I am running a cluster on GKE and sometimes I get into a hanging state. Right now I was working with just two nodes and allowed the cluster to autoscale. One of the nodes has a NotReady status and simply stays in it. Because of that, half of my pods are Pending, because of insufficient CPU.
How I got there
I deployed a pod which has quite high CPU usage from the moment it starts. When I scaled it to 2, I noticed CPU usage was at 1.0; the moment I scaled the Deployment to 3 replicas, I expected to have the third one in Pending state until the cluster adds another node, then schedule it there.
What happened instead is the node switched to a NotReady status and all pods that were on it are now Pending.

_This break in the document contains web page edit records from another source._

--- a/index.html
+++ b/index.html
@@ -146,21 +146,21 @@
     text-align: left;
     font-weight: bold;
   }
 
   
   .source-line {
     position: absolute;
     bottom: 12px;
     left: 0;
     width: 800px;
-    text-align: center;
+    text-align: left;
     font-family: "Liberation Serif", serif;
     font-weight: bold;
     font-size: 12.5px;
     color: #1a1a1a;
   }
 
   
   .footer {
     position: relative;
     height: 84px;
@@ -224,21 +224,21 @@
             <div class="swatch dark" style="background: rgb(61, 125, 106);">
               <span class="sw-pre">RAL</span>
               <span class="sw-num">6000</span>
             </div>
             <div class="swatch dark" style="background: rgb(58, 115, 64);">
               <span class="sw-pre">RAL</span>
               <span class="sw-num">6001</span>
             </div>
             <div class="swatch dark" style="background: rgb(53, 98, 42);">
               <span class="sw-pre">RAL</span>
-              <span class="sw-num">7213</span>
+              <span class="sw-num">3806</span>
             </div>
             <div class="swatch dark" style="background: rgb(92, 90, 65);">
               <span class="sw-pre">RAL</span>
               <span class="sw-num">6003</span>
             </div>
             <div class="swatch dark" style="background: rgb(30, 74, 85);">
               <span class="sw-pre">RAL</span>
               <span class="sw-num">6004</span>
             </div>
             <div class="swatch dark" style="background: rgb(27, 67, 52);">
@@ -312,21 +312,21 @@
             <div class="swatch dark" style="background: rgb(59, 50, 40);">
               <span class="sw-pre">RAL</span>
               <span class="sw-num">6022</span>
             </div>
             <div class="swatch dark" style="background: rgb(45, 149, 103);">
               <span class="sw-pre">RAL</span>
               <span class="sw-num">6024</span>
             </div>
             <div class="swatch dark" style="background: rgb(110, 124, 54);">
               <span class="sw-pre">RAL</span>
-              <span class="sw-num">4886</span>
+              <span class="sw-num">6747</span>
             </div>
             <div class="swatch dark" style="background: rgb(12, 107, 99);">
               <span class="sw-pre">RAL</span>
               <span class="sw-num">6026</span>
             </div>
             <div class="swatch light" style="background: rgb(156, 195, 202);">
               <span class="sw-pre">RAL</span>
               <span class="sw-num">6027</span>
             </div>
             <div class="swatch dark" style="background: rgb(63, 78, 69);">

However, the node does not restart or anything - it is just not used by Kubernetes. The GKE then thinks that there are enough resources as the VM has 0 CPU usage and won't scale up to 3.
I cannot manually SSH into the instance from console - it is stuck in the loading loop.

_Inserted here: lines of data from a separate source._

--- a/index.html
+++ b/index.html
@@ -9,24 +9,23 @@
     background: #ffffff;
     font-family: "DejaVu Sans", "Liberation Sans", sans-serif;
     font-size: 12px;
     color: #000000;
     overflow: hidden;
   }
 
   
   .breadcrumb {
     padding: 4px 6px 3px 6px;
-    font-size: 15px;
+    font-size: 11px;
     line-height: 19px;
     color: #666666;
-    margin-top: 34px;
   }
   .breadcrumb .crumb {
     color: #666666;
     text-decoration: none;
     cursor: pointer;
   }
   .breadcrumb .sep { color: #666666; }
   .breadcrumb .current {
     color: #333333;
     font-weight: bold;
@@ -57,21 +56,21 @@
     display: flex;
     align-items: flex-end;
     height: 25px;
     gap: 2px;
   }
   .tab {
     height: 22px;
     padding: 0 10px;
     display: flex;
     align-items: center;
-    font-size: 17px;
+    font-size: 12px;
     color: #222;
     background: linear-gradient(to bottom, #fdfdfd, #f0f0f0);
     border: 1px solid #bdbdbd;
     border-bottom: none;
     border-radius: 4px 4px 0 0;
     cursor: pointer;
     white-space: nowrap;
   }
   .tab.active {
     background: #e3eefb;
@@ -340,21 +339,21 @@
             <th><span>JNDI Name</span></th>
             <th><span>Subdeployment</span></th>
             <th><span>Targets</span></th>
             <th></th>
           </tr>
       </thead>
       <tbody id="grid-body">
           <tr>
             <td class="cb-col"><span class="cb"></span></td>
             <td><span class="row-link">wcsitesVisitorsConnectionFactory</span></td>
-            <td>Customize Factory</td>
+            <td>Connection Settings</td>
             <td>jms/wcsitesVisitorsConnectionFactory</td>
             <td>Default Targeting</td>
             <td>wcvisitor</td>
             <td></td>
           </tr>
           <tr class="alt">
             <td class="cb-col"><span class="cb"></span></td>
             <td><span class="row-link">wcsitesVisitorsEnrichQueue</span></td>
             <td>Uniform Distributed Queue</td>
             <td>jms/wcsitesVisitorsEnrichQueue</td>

I can manually delete the instance and then it starts working - but I don't think that's the idea of fully managed.
One thing I noticed - not sure if related: in GCE console, when I look at VM instances, the Ready node is being used by the instance group and the load balancer (which is the service around an nginx entry point), but the NotReady node is only in use by the instance group - not the load balancer.
Furthermore, in kubectl get events, there was a line:
Warning CreatingLoadBalancerFailed {service-controller } Error creating load balancer (will retry): Failed to create load balancer for service default/proxy-service: failed to ensure static IP 104.199.xx.xx: error creating gce static IP address: googleapi: Error 400: Invalid value for field 'resource.address': '104.199.xx.xx'. Specified IP address is already reserved., invalid
I specified loadBalancerIP: 104.199.xx.xx in the definition of the proxy-service to make sure that on each restart the service gets the same (reserved) static IP.

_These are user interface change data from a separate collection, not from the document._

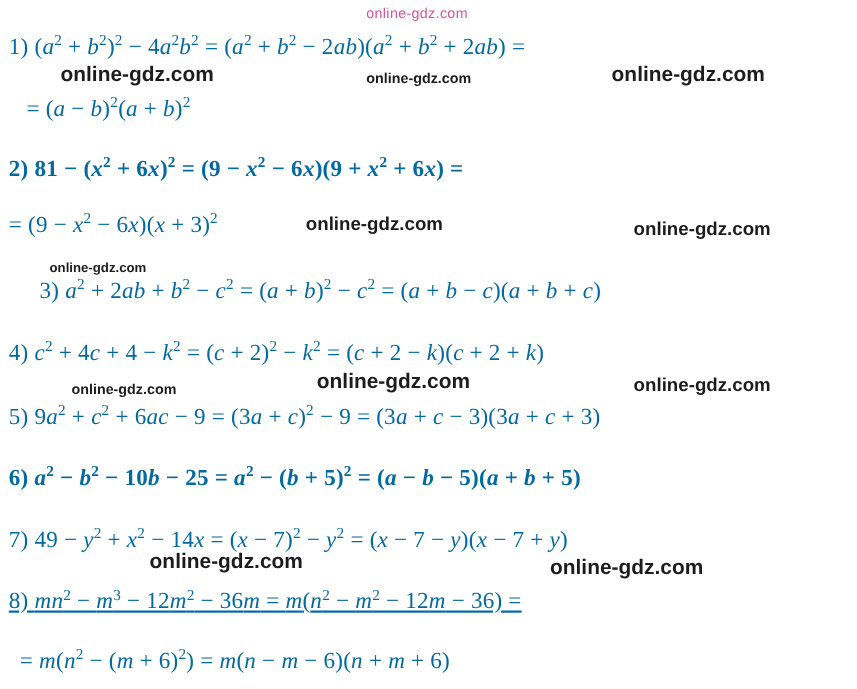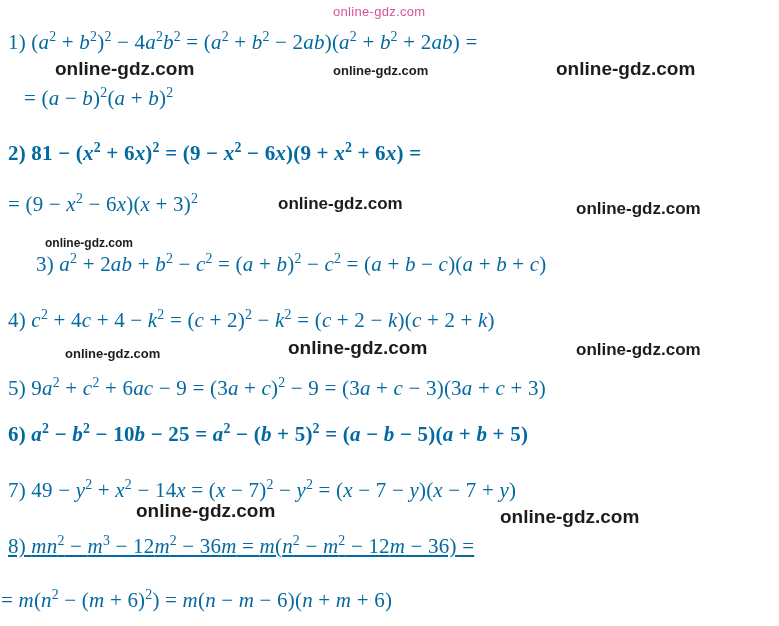--- a/index.html
+++ b/index.html
@@ -71,19 +71,19 @@
       <div class="wm wm-lg" style="left: 136px; top: 500px;">online-gdz.com</div>
       <div class="wm wm-lg" style="left: 500px; top: 506px;">online-gdz.com</div>
     </div>
   <div id="math-layer">
       <div class="math-line" style="left: 8px; top: 30px;">1) (<i>a</i><sup>2</sup> + <i>b</i><sup>2</sup>)<sup>2</sup> − 4<i>a</i><sup>2</sup><i>b</i><sup>2</sup> = (<i>a</i><sup>2</sup> + <i>b</i><sup>2</sup> − 2<i>ab</i>)(<i>a</i><sup>2</sup> + <i>b</i><sup>2</sup> + 2<i>ab</i>) =</div>
       <div class="math-line" style="left: 24px; top: 86px;">= (<i>a</i> − <i>b</i>)<sup>2</sup>(<i>a</i> + <i>b</i>)<sup>2</sup></div>
       <div class="math-line" style="left: 8px; top: 141px; font-weight: bold;">2) 81 − (<i>x</i><sup>2</sup> + 6<i>x</i>)<sup>2</sup> = (9 − <i>x</i><sup>2</sup> − 6<i>x</i>)(9 + <i>x</i><sup>2</sup> + 6<i>x</i>) =</div>
       <div class="math-line" style="left: 8px; top: 192px;">= (9 − <i>x</i><sup>2</sup> − 6<i>x</i>)(<i>x</i> + 3)<sup>2</sup></div>
       <div class="math-line" style="left: 8px; top: 252px; margin-left: 28px;">3) <i>a</i><sup>2</sup> + 2<i>ab</i> + <i>b</i><sup>2</sup> − <i>c</i><sup>2</sup> = (<i>a</i> + <i>b</i>)<sup>2</sup> − <i>c</i><sup>2</sup> = (<i>a</i> + <i>b</i> − <i>c</i>)(<i>a</i> + <i>b</i> + <i>c</i>)</div>
       <div class="math-line" style="left: 8px; top: 308px;">4) <i>c</i><sup>2</sup> + 4<i>c</i> + 4 − <i>k</i><sup>2</sup> = (<i>c</i> + 2)<sup>2</sup> − <i>k</i><sup>2</sup> = (<i>c</i> + 2 − <i>k</i>)(<i>c</i> + 2 + <i>k</i>)</div>
-      <div class="math-line" style="left: 8px; top: 376px;">5) 9<i>a</i><sup>2</sup> + <i>c</i><sup>2</sup> + 6<i>ac</i> − 9 = (3<i>a</i> + <i>c</i>)<sup>2</sup> − 9 = (3<i>a</i> + <i>c</i> − 3)(3<i>a</i> + <i>c</i> + 3)</div>
+      <div class="math-line" style="left: 8px; top: 366px;">5) 9<i>a</i><sup>2</sup> + <i>c</i><sup>2</sup> + 6<i>ac</i> − 9 = (3<i>a</i> + <i>c</i>)<sup>2</sup> − 9 = (3<i>a</i> + <i>c</i> − 3)(3<i>a</i> + <i>c</i> + 3)</div>
       <div class="math-line" style="left: 8px; top: 422px; font-weight: bold;">6) <i>a</i><sup>2</sup> − <i>b</i><sup>2</sup> − 10<i>b</i> − 25 = <i>a</i><sup>2</sup> − (<i>b</i> + 5)<sup>2</sup> = (<i>a</i> − <i>b</i> − 5)(<i>a</i> + <i>b</i> + 5)</div>
       <div class="math-line" style="left: 8px; top: 478px;">7) 49 − <i>y</i><sup>2</sup> + <i>x</i><sup>2</sup> − 14<i>x</i> = (<i>x</i> − 7)<sup>2</sup> − <i>y</i><sup>2</sup> = (<i>x</i> − 7 − <i>y</i>)(<i>x</i> − 7 + <i>y</i>)</div>
       <div class="math-line" style="left: 8px; top: 534px; text-decoration: underline;">8) <i>mn</i><sup>2</sup> − <i>m</i><sup>3</sup> − 12<i>m</i><sup>2</sup> − 36<i>m</i> = <i>m</i>(<i>n</i><sup>2</sup> − <i>m</i><sup>2</sup> − 12<i>m</i> − 36) =</div>
-      <div class="math-line" style="left: 1px; top: 588px;">= <i>m</i>(<i>n</i><sup>2</sup> − (<i>m</i> + 6)<sup>2</sup>) = <i>m</i>(<i>n</i> − <i>m</i> − 6)(<i>n</i> + <i>m</i> + 6)</div>
+      <div class="math-line" style="left: 18px; top: 588px;">= <i>m</i>(<i>n</i><sup>2</sup> − (<i>m</i> + 6)<sup>2</sup>) = <i>m</i>(<i>n</i> − <i>m</i> − 6)(<i>n</i> + <i>m</i> + 6)</div>
     </div>
 </div>
 
 </body></html>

Any ideas on how to prevent this from happening? So that if a node gets stuck in NotReady state it at least restarts - but ideally doesn't get into such state to begin with?
Thanks.
The first thing I would do is to define Resources and Limits for those pods.
Resources tell the cluster how much memory and CPU you think that the pod is going to use. You do this to help the scheduler to find the best location to run those pods.
Limits are crucial here: they are set to prevent your pods damaging the stability of the nodes. It's better to have a pod killed by an OOM than a pod bringing a node down because of resource starvation.
For example, in this case you're saying that you want 200m CPU (20%) for your pod but if for any chance it goes above 300 (30%), you want the scheduler to kill it and start a new one.
spec:
containers:
- image: nginx
imagePullPolicy: Always
name: nginx
resources:
limits:
cpu: 300m
memory: 200Mi
requests:
cpu: 200m
memory: 100Mi
You can read more here: http://kubernetes.io/docs/admin/limitrange/
For AWS I can tell. You can create dynamic scaling policies based on CPU and memory utilization.
It goes in NotReady state because of out of memory or maybe insufficient CPU. You can create a custom memory metric to collect memory metric of all the worker nodes in the cluster collectively and push it to cloudwatch.
You can follow this documentation- https://docs.aws.amazon.com/AWSEC2/latest/UserGuide/mon-scripts.html
CPU metric is already there so no need to create it. So a memory metric will be created for you cluster.
You can now create an alarm for it when it goes above certain threshold. Now you have to go to the Auto Scaling Group through AWS console. Now you have to add a scaling policy for your autoscaling group selecting the alarm that you created and add number of instance accordingly.